-------- Data extracts --------

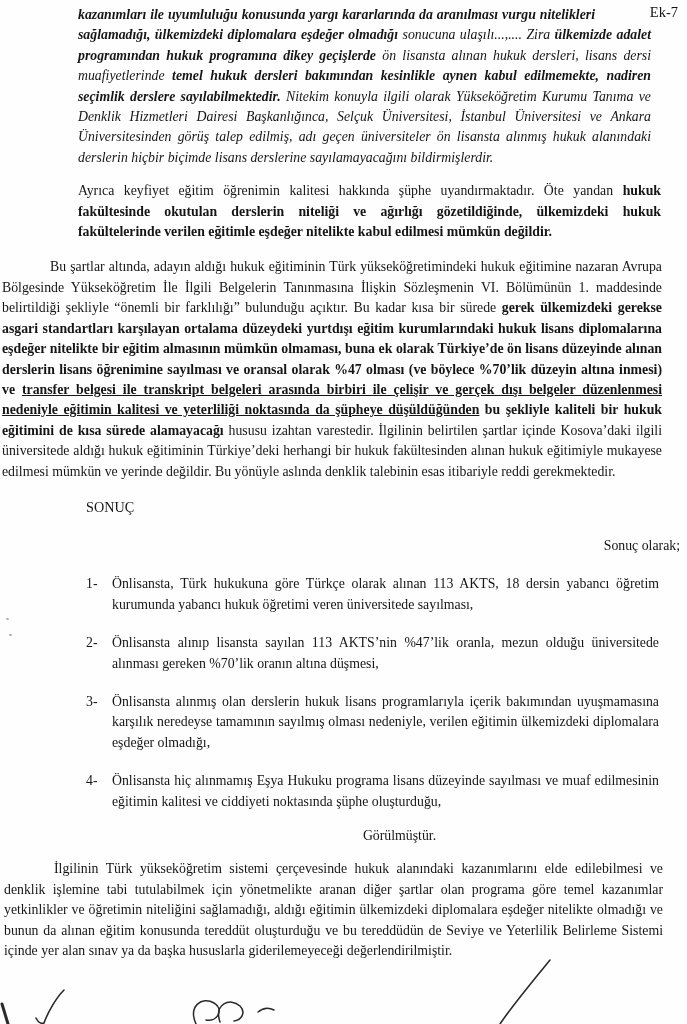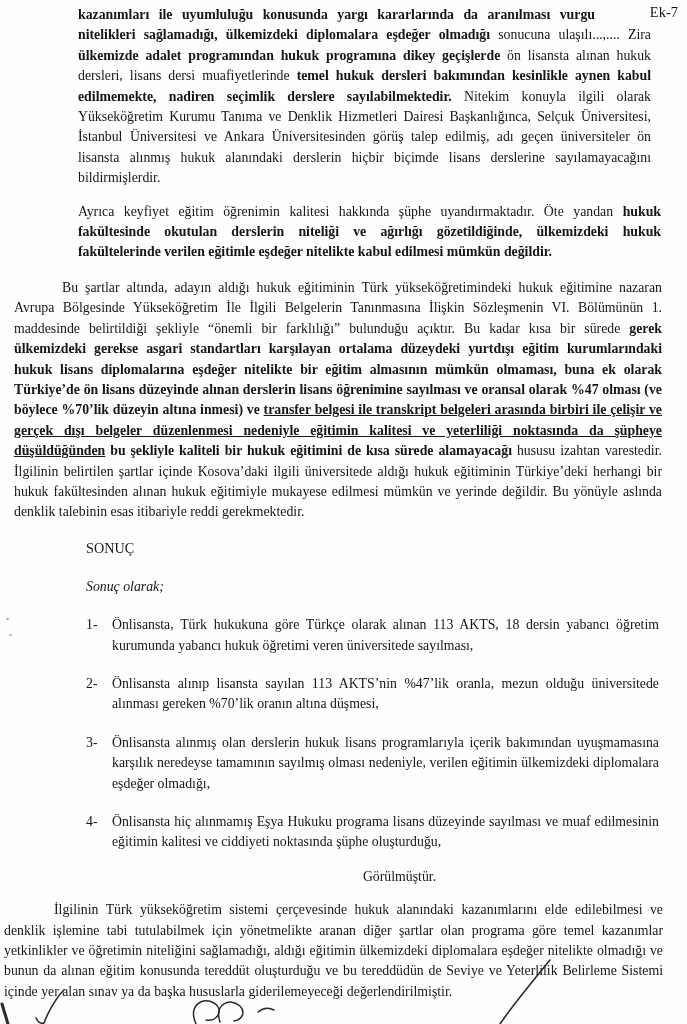--- a/index.html
+++ b/index.html
@@ -21,7 +21,7 @@
   p{margin:0;text-align:justify;font-size:13.8px;line-height:20.4px;}
   .b{font-weight:bold;}
   .u{text-decoration:underline;}
-  .p1{margin:0 36px 0 78px;}
+  .p1{margin:0 36px 0 78px;font-style:italic;}
   .ek-spacer{float:right;width:56px;height:14px;}
   .p2{margin:13px 26px 0 78px;}
   .p3{margin:15px 25px 0 14px;text-indent:48px;}

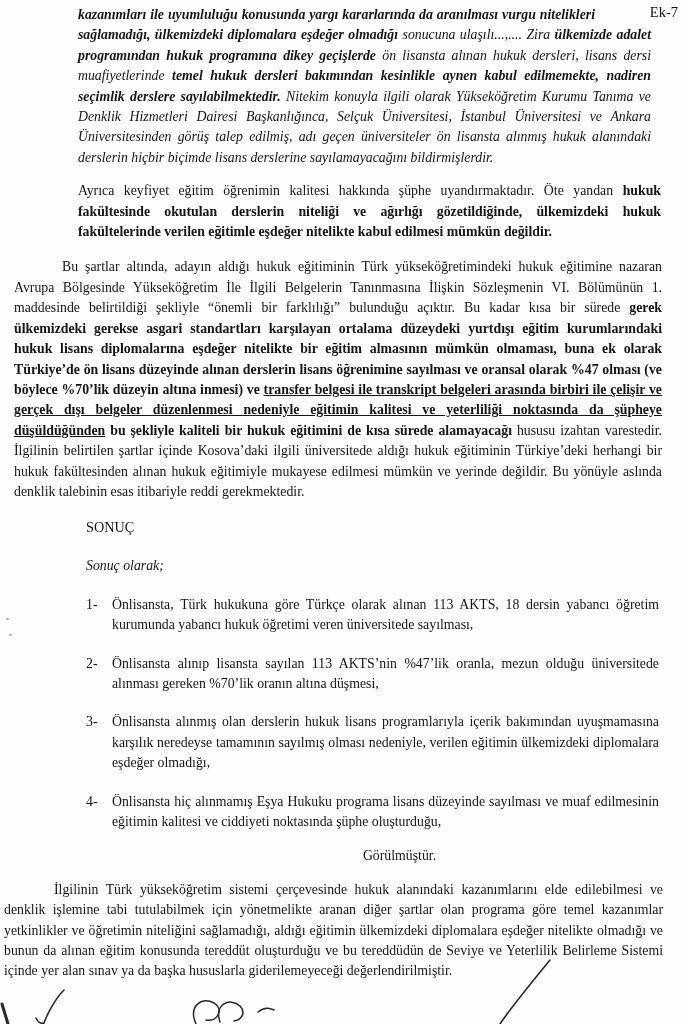--- a/index.html
+++ b/index.html
@@ -24,7 +24,7 @@
   .p1{margin:0 36px 0 78px;font-style:italic;}
   .ek-spacer{float:right;width:56px;height:14px;}
   .p2{margin:13px 26px 0 78px;}
-  .p3{margin:15px 25px 0 14px;text-indent:48px;}
+  .p3{margin:15px 25px 0 2px;text-indent:48px;}
   .sonuc-h{margin:17px 0 0 86px;font-weight:normal;font-size:14.2px;text-align:left;}
   .sonuc-intro{margin:20px 7px 0 86px;text-align:left;font-style:italic;}
   .list-item{display:flex;margin:18px 28px 0 86px;font-size:13.8px;line-height:20.4px;}

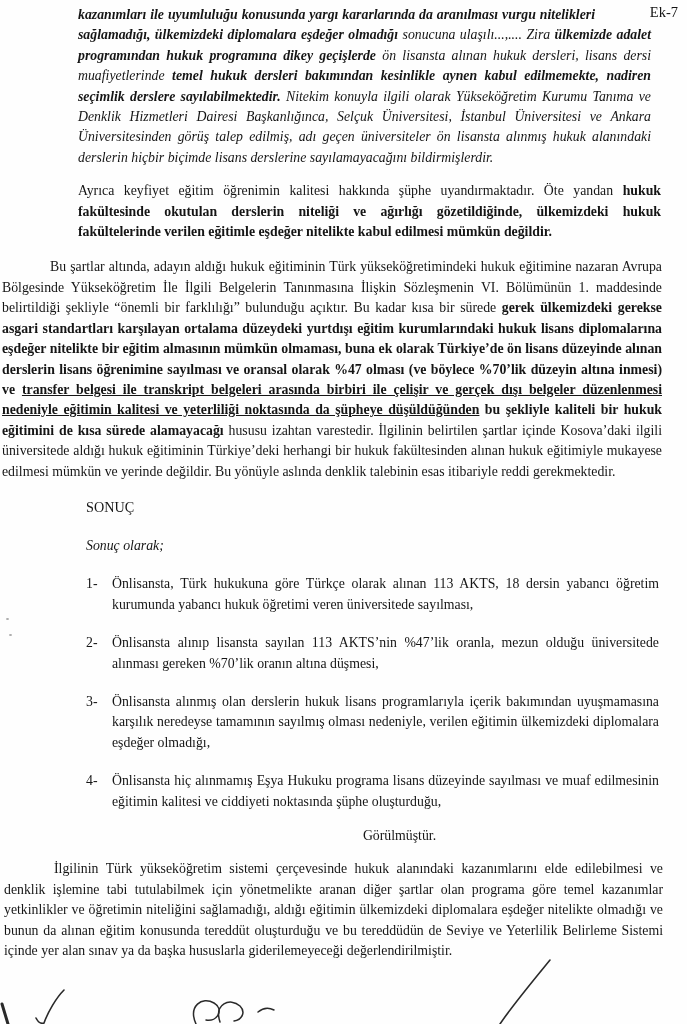--- a/index.html
+++ b/index.html
@@ -26,7 +26,7 @@
   .p2{margin:13px 26px 0 78px;}
   .p3{margin:15px 25px 0 2px;text-indent:48px;}
   .sonuc-h{margin:17px 0 0 86px;font-weight:normal;font-size:14.2px;text-align:left;}
-  .sonuc-intro{margin:20px 7px 0 86px;text-align:left;font-style:italic;}
+  .sonuc-intro{margin:20px 7px 0 86px;text-align:right;}
   .list-item{display:flex;margin:18px 28px 0 86px;font-size:13.8px;line-height:20.4px;}
   .num{width:26px;flex:none;}
   .item-text{flex:1;text-align:justify;margin:0;}

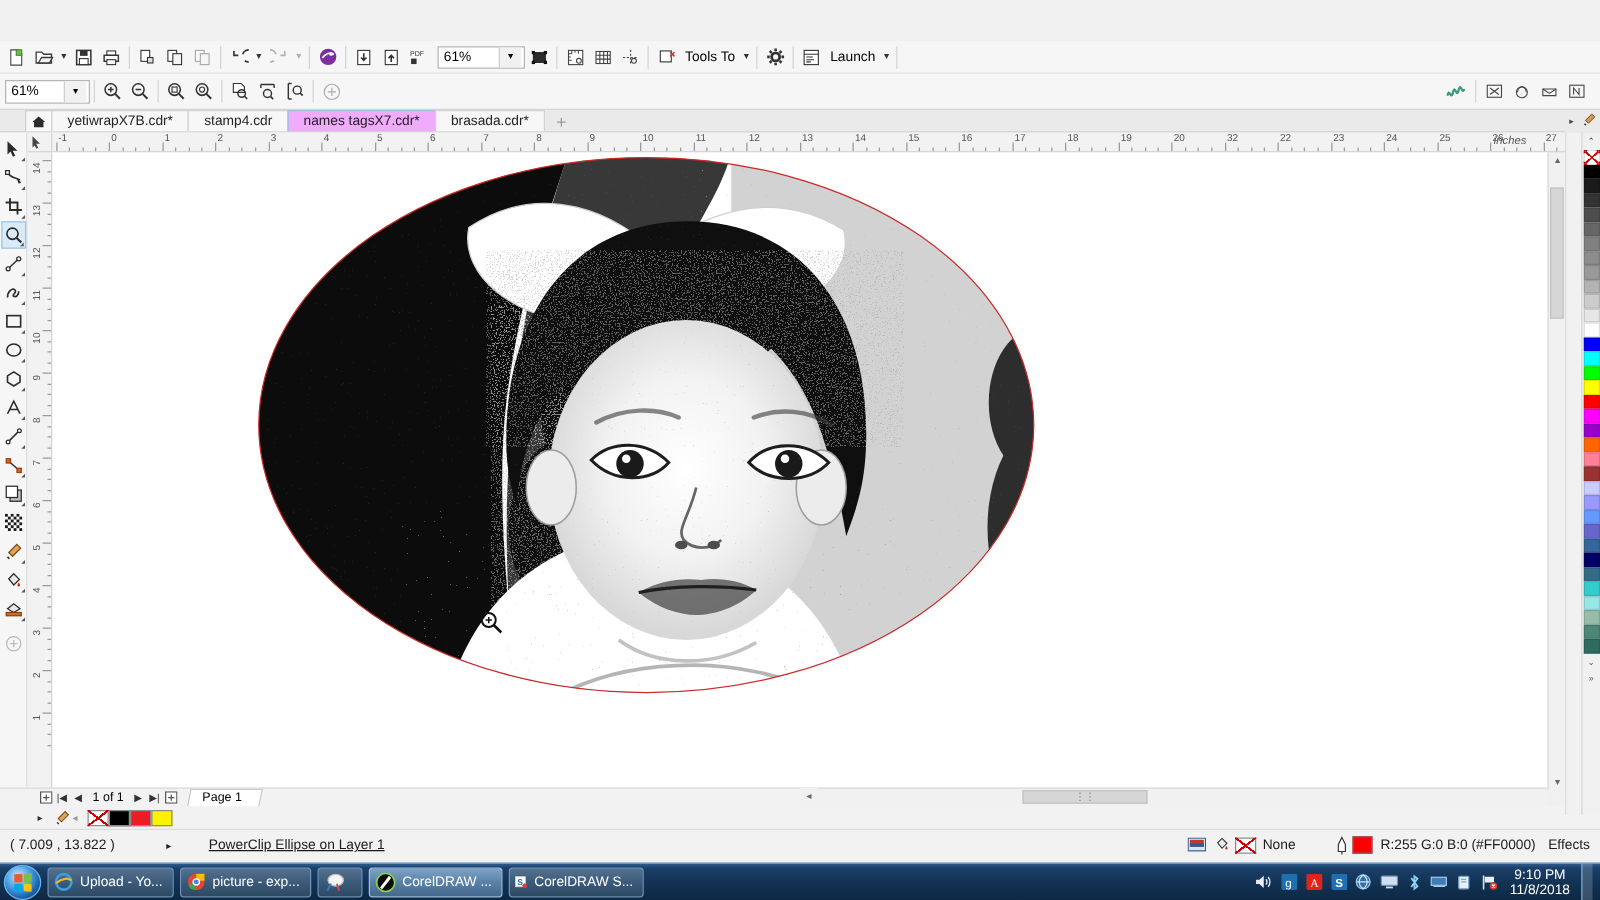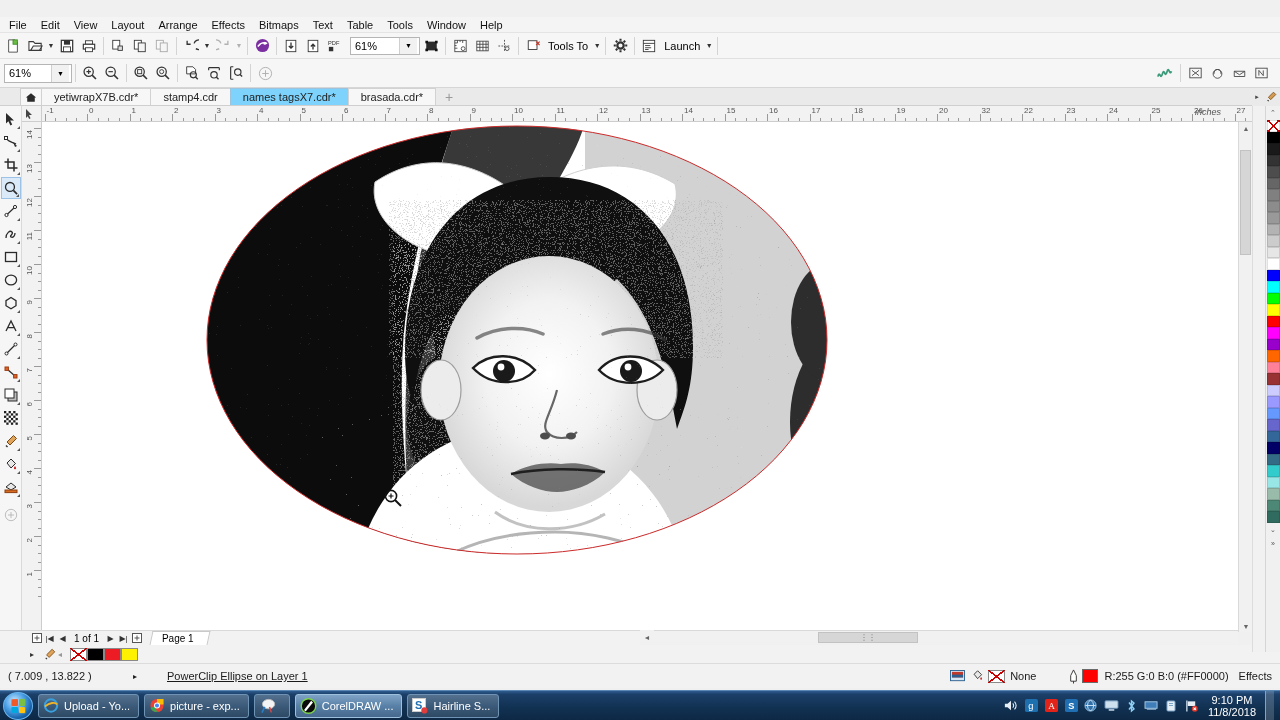--- a/index.html
+++ b/index.html
@@ -316,20 +316,6 @@
 <div id="app">
 
 
-  <div class="menubar">
-    <div class="menu-item">File</div>
-    <div class="menu-item">Edit</div>
-    <div class="menu-item">View</div>
-    <div class="menu-item">Layout</div>
-    <div class="menu-item">Arrange</div>
-    <div class="menu-item">Effects</div>
-    <div class="menu-item">Bitmaps</div>
-    <div class="menu-item">Text</div>
-    <div class="menu-item">Table</div>
-    <div class="menu-item">Tools</div>
-    <div class="menu-item">Window</div>
-    <div class="menu-item">Help</div>
-  </div>
 
   <div class="toolbar1">
     <div class="tb-btn">

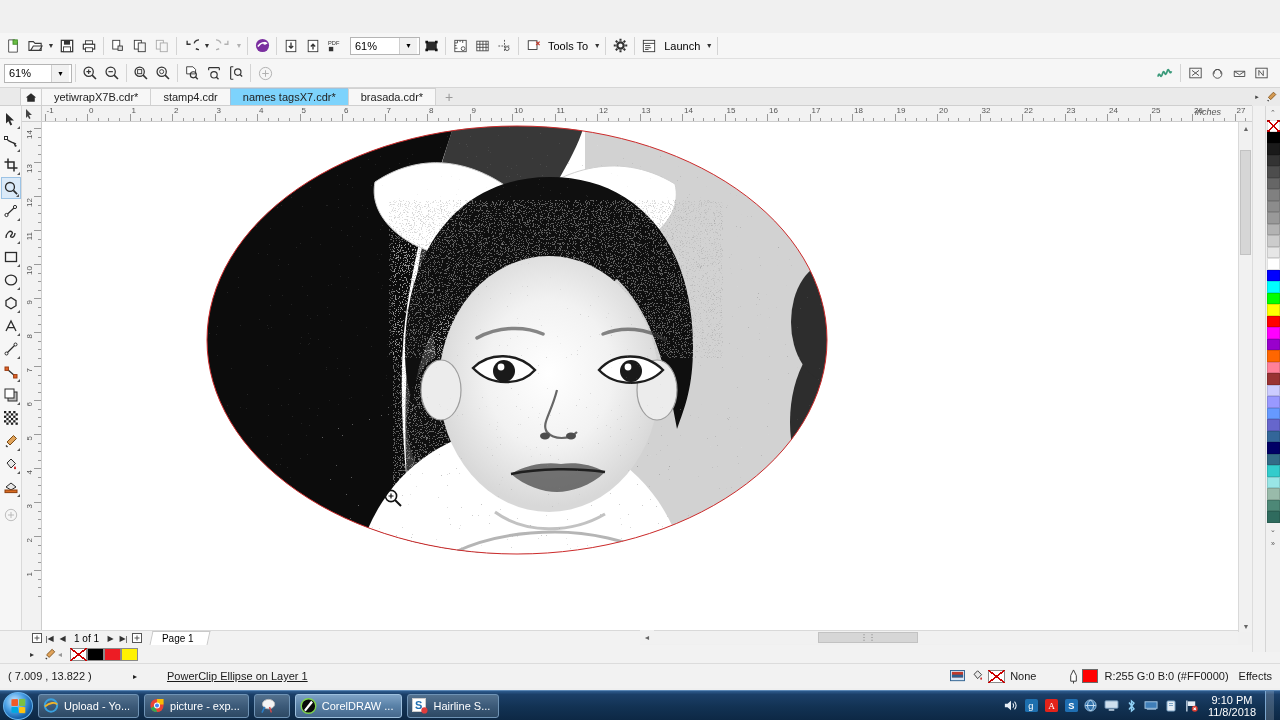--- a/index.html
+++ b/index.html
@@ -119,7 +119,7 @@
     font-size:11px; background:#f7f7f7; border:1px solid #d2d2d2; border-bottom:none;
     margin-left:-1px; white-space:nowrap; color:#222;
   }
-  .doctab.active { background:#7dd3fc; border-color:#9dc2de; }
+  .doctab.active { background:#f0abfc; border-color:#9dc2de; }
   .doctab-add {
     width:22px;height:17px;display:flex;align-items:center;justify-content:center;
     color:#9a9a9a; font-size:14px; margin-left:2px;

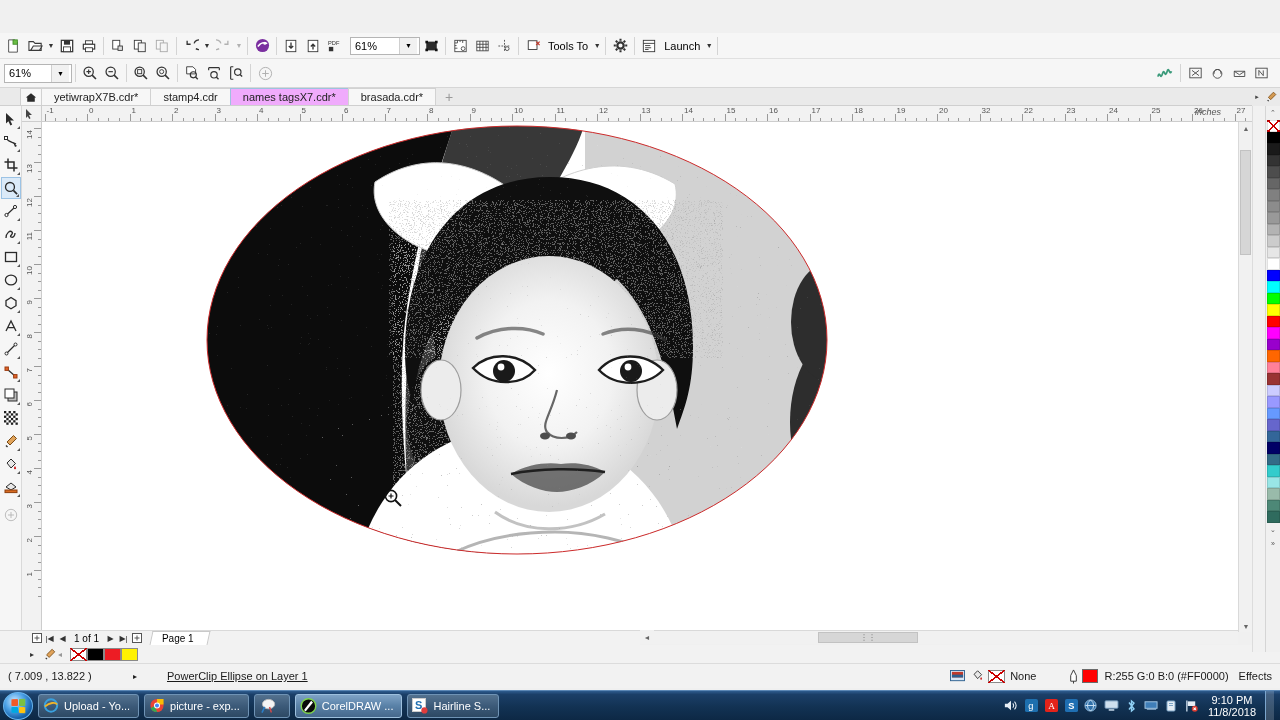--- a/index.html
+++ b/index.html
@@ -1243,7 +1243,7 @@
           <text x="3" y="11" font-size="11" font-family="Liberation Sans" font-weight="bold" fill="#1f6fb2">S</text>
           <circle cx="12.4" cy="12.4" r="3.1" fill="#e03c3c"></circle>
         </svg>
-      <span>Hairline S...</span>
+      <span>CorelDRAW S...</span>
     </div>
 
     <div class="tray">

--------

*Instructions to follow:* Copy all lines of the listing above that contain the string "italic".

*Answer box:*
+  .p1{margin:0 36px 0 78px;font-style:italic;}
   .p1{margin:0 36px 0 78px;font-style:italic;}
   .sonuc-intro{margin:20px 7px 0 86px;text-align:left;font-style:italic;}
-  .sonuc-intro{margin:20px 7px 0 86px;text-align:left;font-style:italic;}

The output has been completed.